**Dataset excerpts:**
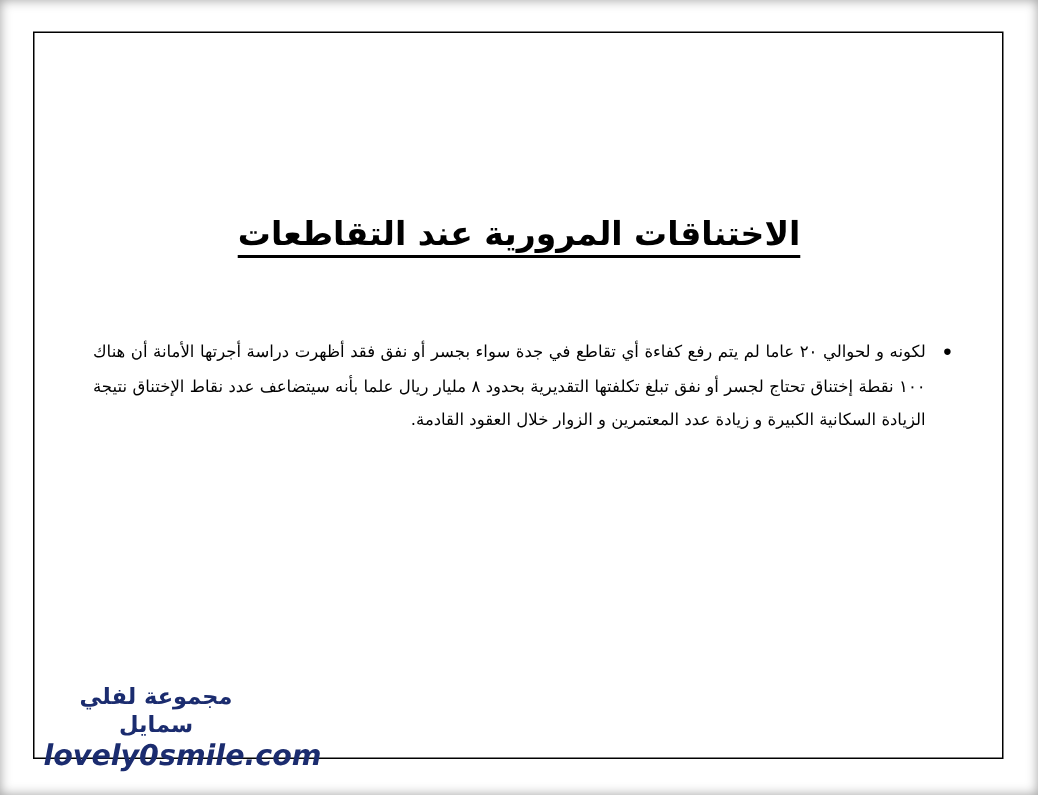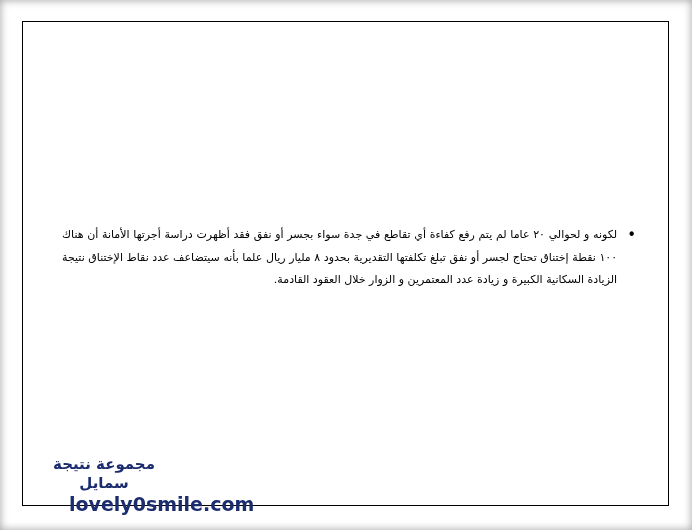--- a/index.html
+++ b/index.html
@@ -75,35 +75,38 @@
     line-height: 1.25;
   }
   .wm-ar {
     direction: rtl;
     font-size: 15px;
     font-weight: bold;
   }
   .wm-url {
     font-size: 19px;
     font-weight: bold;
+    font-style: italic;
     white-space: nowrap;
-    margin-left: 40px;
   }
 </style>
 </head>
 <body>
 
 <div class="canvas">
 
   <div class="frame"></div>
 
+  <h1 class="title">
+    <span class="underlined">الاختناقات المرورية عند التقاطعات</span>
+  </h1>
 
   <div class="bullet-row">
     <span class="bullet">•</span>
     <p class="bullet-text">لكونه و لحوالي ٢٠ عاما لم يتم رفع كفاءة أي تقاطع في جدة سواء بجسر أو نفق فقد أظهرت دراسة أجرتها الأمانة أن هناك ١٠٠ نقطة إختناق تحتاج لجسر أو نفق تبلغ تكلفتها التقديرية بحدود ٨ مليار ريال علما بأنه سيتضاعف عدد نقاط الإختناق نتيجة الزيادة السكانية الكبيرة و زيادة عدد المعتمرين و الزوار خلال العقود القادمة.</p>
   </div>
 
   <div class="watermark">
-    <div class="wm-ar" style="color: rgb(27, 44, 111);">مجموعة نتيجة سمايل</div>
+    <div class="wm-ar" style="color: rgb(27, 44, 111);">مجموعة لفلي سمايل</div>
     <div class="wm-url" style="color: rgb(27, 44, 111);">lovely0smile.com</div>
   </div>
 
 </div>
 
 </body></html>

**Work to be completed:** Which lines in the records above include the word "font"? Copy them out.

**Task response:**
     font-size: 15px;
     font-weight: bold;
     font-size: 19px;
     font-weight: bold;
+    font-style: italic;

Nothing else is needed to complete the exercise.